— The problem —
Set down exactly the lines that run from the line with "销售净利率(%), 2021-03-31: 9.5 -> 4" to the end of the data, and nothing else.

>>>>

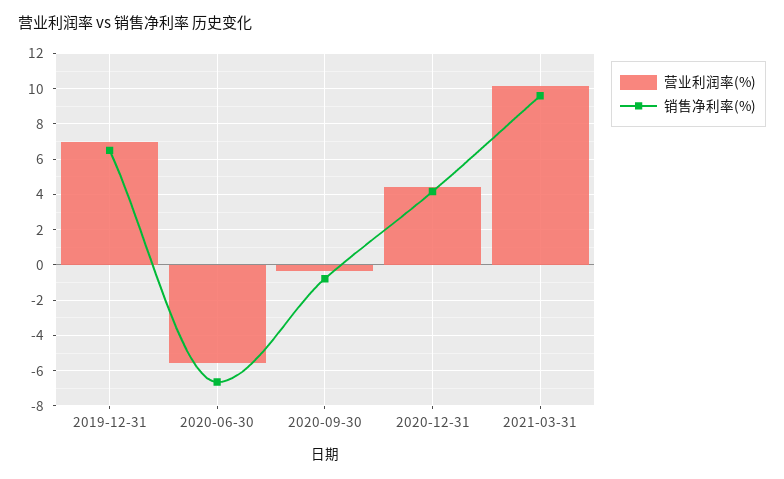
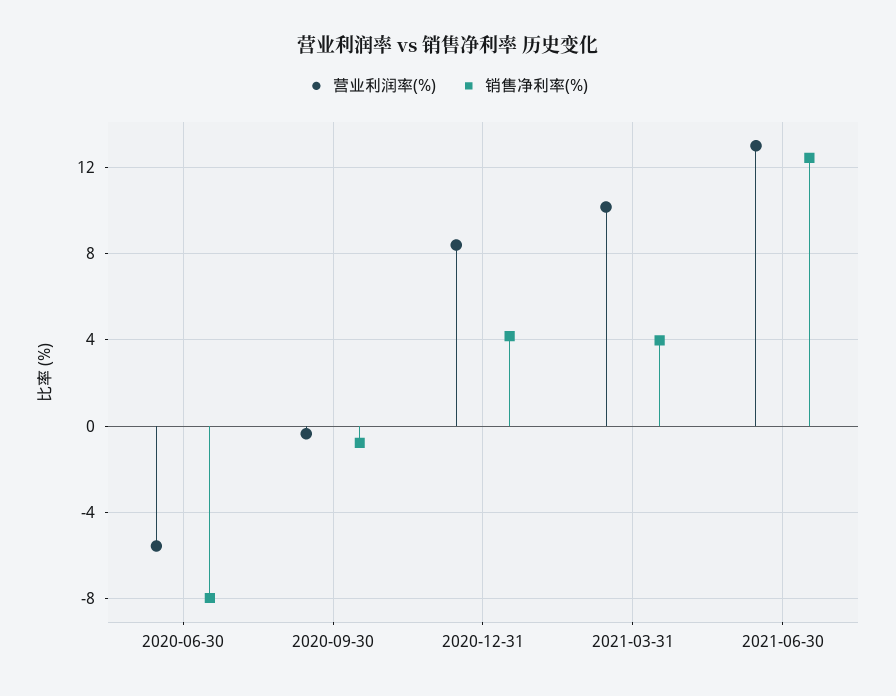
营业利润率(%), 2019-12-31: 7 -> none
销售净利率(%), 2019-12-31: 6.5 -> none
销售净利率(%), 2020-06-30: -6.5 -> -8
营业利润率(%), 2020-12-31: 4.5 -> 8.5
销售净利率(%), 2021-03-31: 9.5 -> 4
营业利润率(%), 2021-06-30: none -> 13
销售净利率(%), 2021-06-30: none -> 12.5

<<<<

— Written solution —
销售净利率(%), 2021-03-31: 9.5 -> 4
营业利润率(%), 2021-06-30: none -> 13
销售净利率(%), 2021-06-30: none -> 12.5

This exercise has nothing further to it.